# Glued Ammo



## Griffon (Dec 4, 2012)

Since I haven't seen any questions about it, has anyone tried glueing, with epoxy, 1/4 inch ammo together to make larger, heavier shots? Say maybe 3 or more of the 1/4 inch? Good idea or not? Thoughts?


----------



## Charles (Aug 26, 2010)

Cumbersome and expensive. It would be easier just to get a larger mold and cast larger ammo. Or shoot nature's ammo ... stones.

Cheers ...... Charles


----------



## Griffon (Dec 4, 2012)

Thanks Charles. It was just a stray thought.


----------



## Charles (Aug 26, 2010)

I can see it under some sort of "survival" situation. But with lead, you could probably just use a hammer to mash a couple of 1/4 inch balls together to make a larger ball.
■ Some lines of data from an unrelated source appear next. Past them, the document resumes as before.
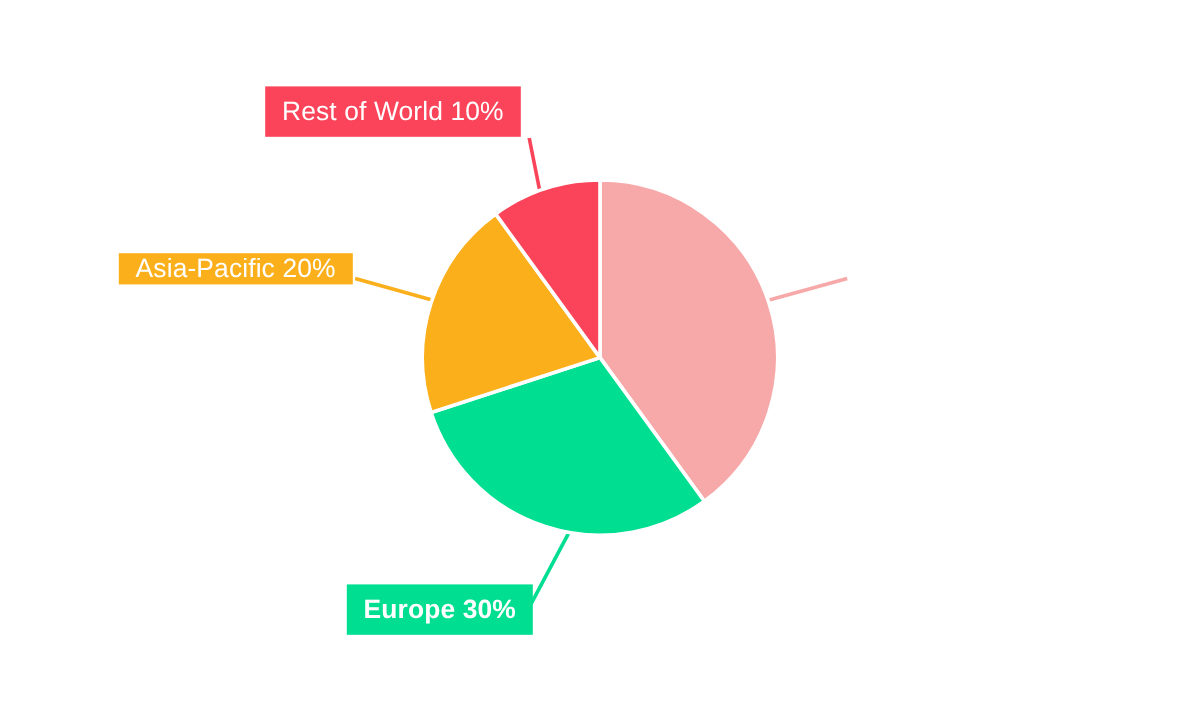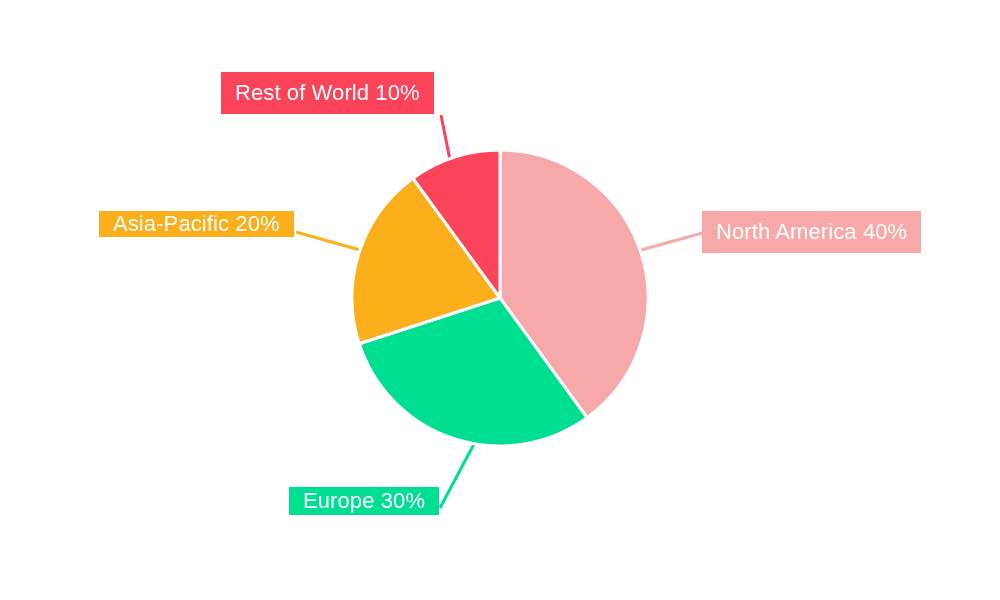--- a/index.html
+++ b/index.html
@@ -67,25 +67,22 @@
     </g>
 
     <g id="slice-group">
       <path id="slice-0" class="slice-path" d="M 500 298 L 500.00 150.00 A 148 148 0 0 1 586.99 417.73 Z" fill="#F7A8A8"></path>
       <path id="slice-1" class="slice-path" d="M 500 298 L 586.99 417.73 A 148 148 0 0 1 359.24 343.73 Z" fill="#00DE92"></path>
       <path id="slice-2" class="slice-path" d="M 500 298 L 359.24 343.73 A 148 148 0 0 1 413.01 178.27 Z" fill="#FBAF1B"></path>
       <path id="slice-3" class="slice-path" d="M 500 298 L 413.01 178.27 A 148 148 0 0 1 500.00 150.00 Z" fill="#FB4459"></path>
     </g>
   </svg>
 
-  <div id="callout-0" class="callout-box" style="left: 702px; top: 211px; height: 42px; background: rgb(247, 168, 168);">
-    <span class="callout-text">North America 40%</span>
-  </div>
 
-  <div id="callout-1" class="callout-box" style="left: 289px; top: 487px; height: 28px; background: rgb(0, 222, 146);">
+  <div id="callout-1" class="callout-box" style="left: 289px; top: 487px; height: 42px; background: rgb(0, 222, 146); font-weight: bold;">
     <span class="callout-text">Europe 30%</span>
   </div>
 
   <div id="callout-2" class="callout-box" style="left: 99px; top: 211px; height: 26px; background: rgb(251, 175, 27);">
     <span class="callout-text">Asia-Pacific 20%</span>
   </div>
 
   <div id="callout-3" class="callout-box" style="left: 221px; top: 72px; height: 42px; background: rgb(251, 68, 89);">
     <span class="callout-text">Rest of World 10%</span>
   </div>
You might take a cue from an old trick for making shotgun slugs from fine shot. Melt some paraffin and form shot balls with the wax; or mix fine shot with clay and roll it into balls. I have never tried this but it might be feasible. It would be a reasonable thing to try if all you had were steel BBs and needed something heavier for hunting. But you can make an effective lead mold from scrap lumber, melt led in a cooking pot over a wood fire, and cast pretty good ammo that way. It is just the use of epoxy that I see as problematic.

Cheers ...... Charles


----------



## Griffon (Dec 4, 2012)

My original idea was to use some BBs I inherited when my dad passed. He had a couple of Bb pistols, which as we say here in West Virginia, ain't worth a tinker's dam. To get rid of them, I thought about gluing 'em.


----------



## Charles (Aug 26, 2010)

Certainly a reasonable thought. Since you already have the BBs, it is worth experimenting. If you have epoxy on hand, give it a try and let us know how it works. Auto body filler is another thing to try, as it is just a form of epoxy. If you can find some real clay in an old creek bed or river bank, that would be worth a try. Have fun trying different things.

Cheers ..... Charles


----------